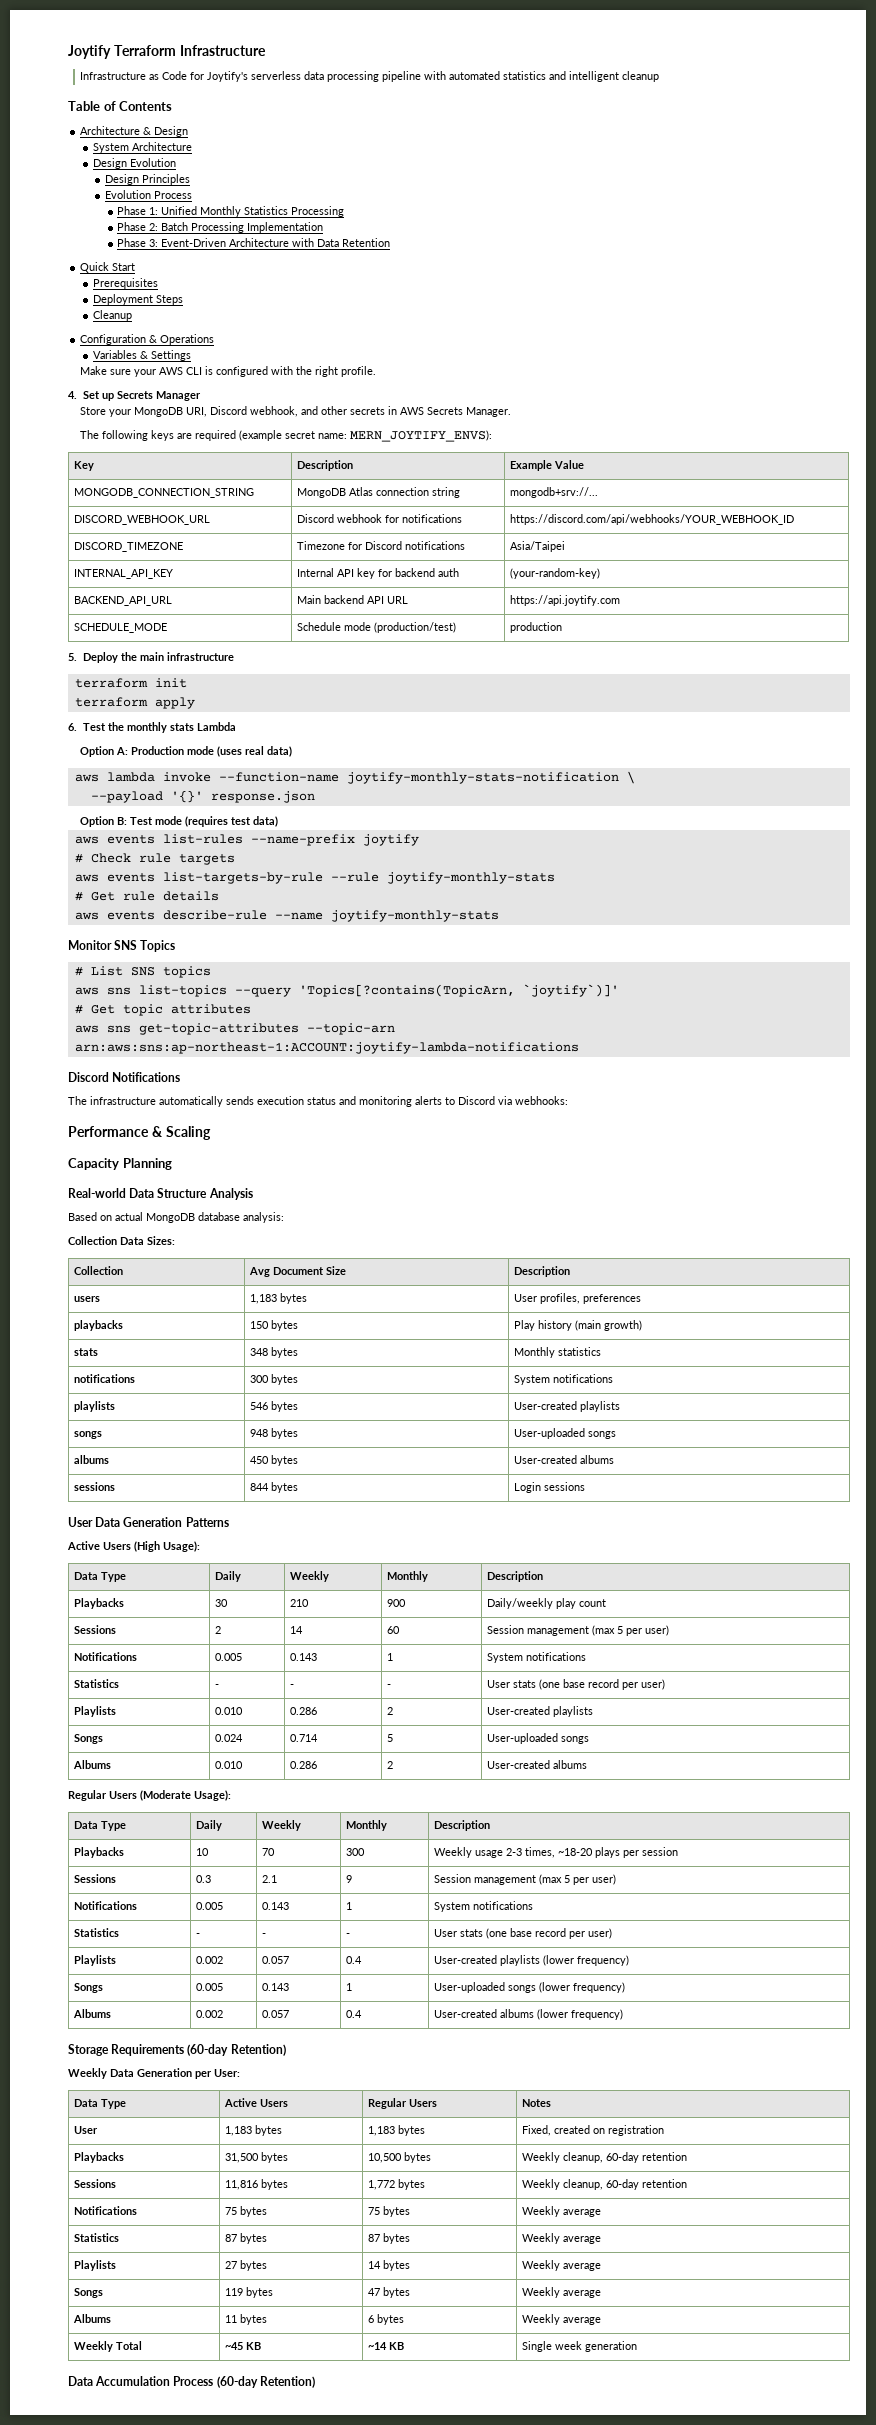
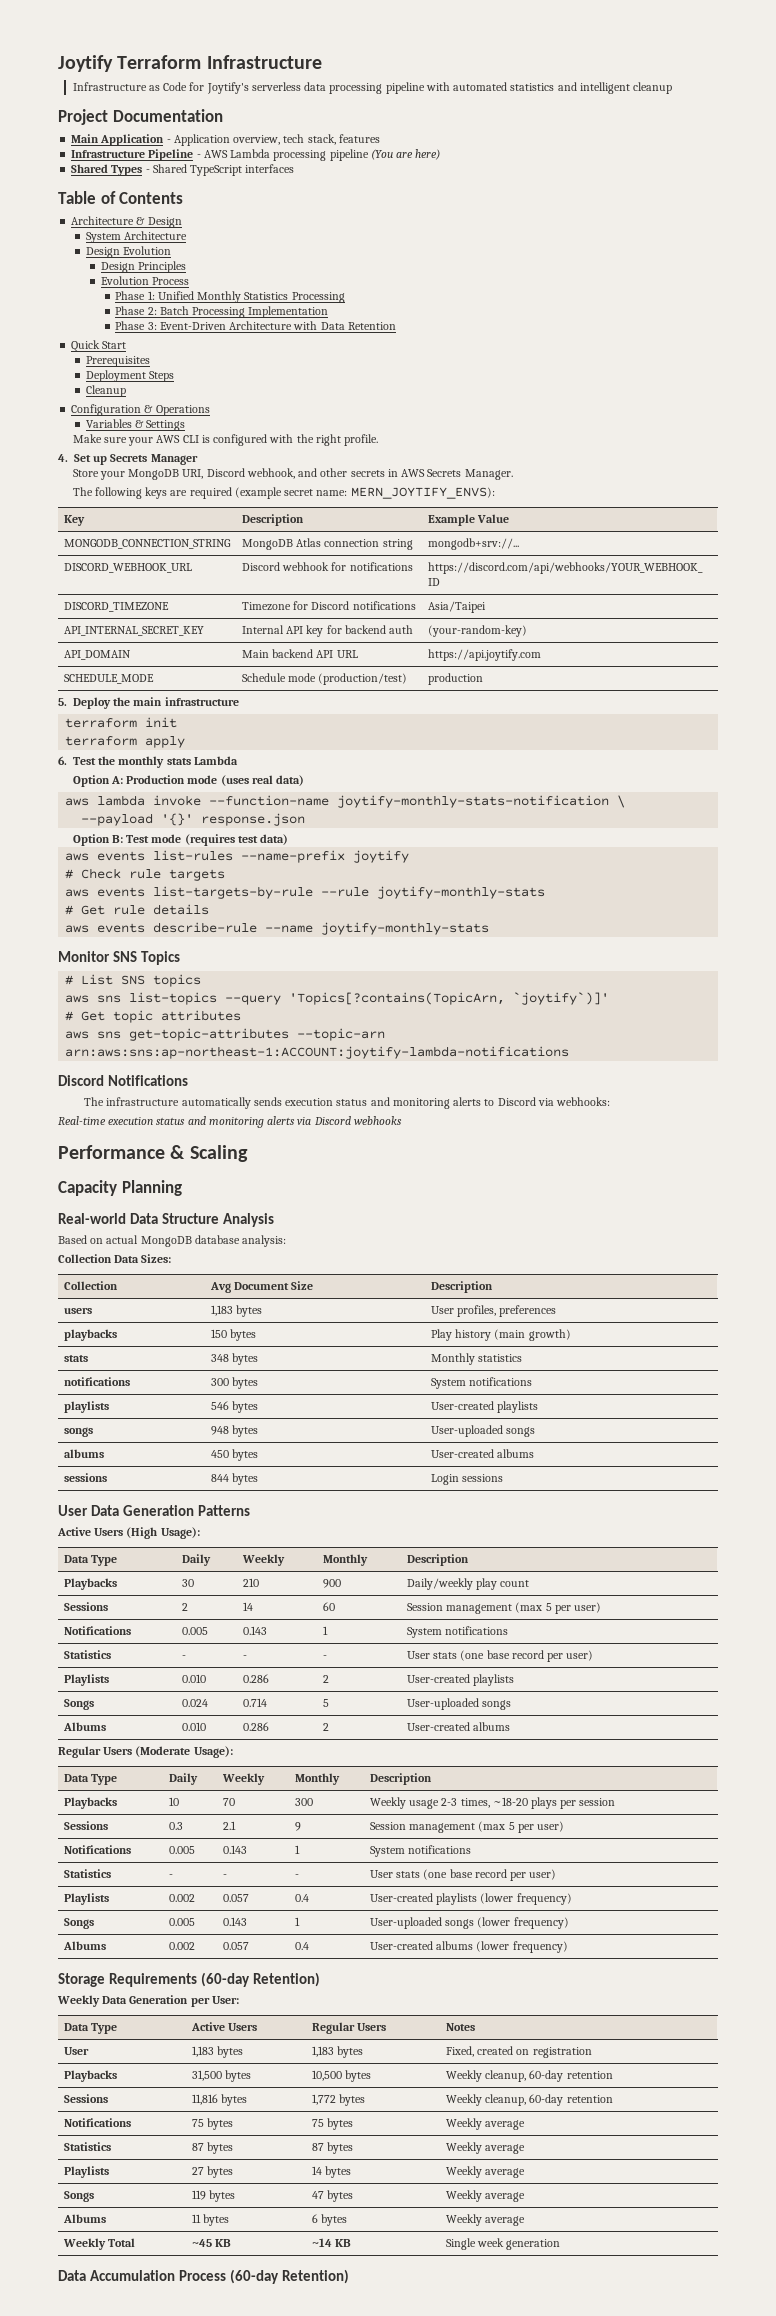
+ Project Documentation
+ Main Application - Application overview, tech stack, features
+ Infrastructure Pipeline - AWS Lambda processing pipeline (You are here)
+ Shared Types - Shared TypeScript interfaces
- INTERNAL_API_KEY | Internal API key for backend auth | (your-random-key)
+ API_INTERNAL_SECRET_KEY | Internal API key for backend auth | (your-random-key)
- BACKEND_API_URL | Main backend API URL | https://api.joytify.com
+ API_DOMAIN | Main backend API URL | https://api.joytify.com
+ Real-time execution status and monitoring alerts via Discord webhooks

» **The problem**
Whenever the word "random" shows up in a line above, copy that line.

» **Answer to the exercise**
- INTERNAL_API_KEY | Internal API key for backend auth | (your-random-key)
+ API_INTERNAL_SECRET_KEY | Internal API key for backend auth | (your-random-key)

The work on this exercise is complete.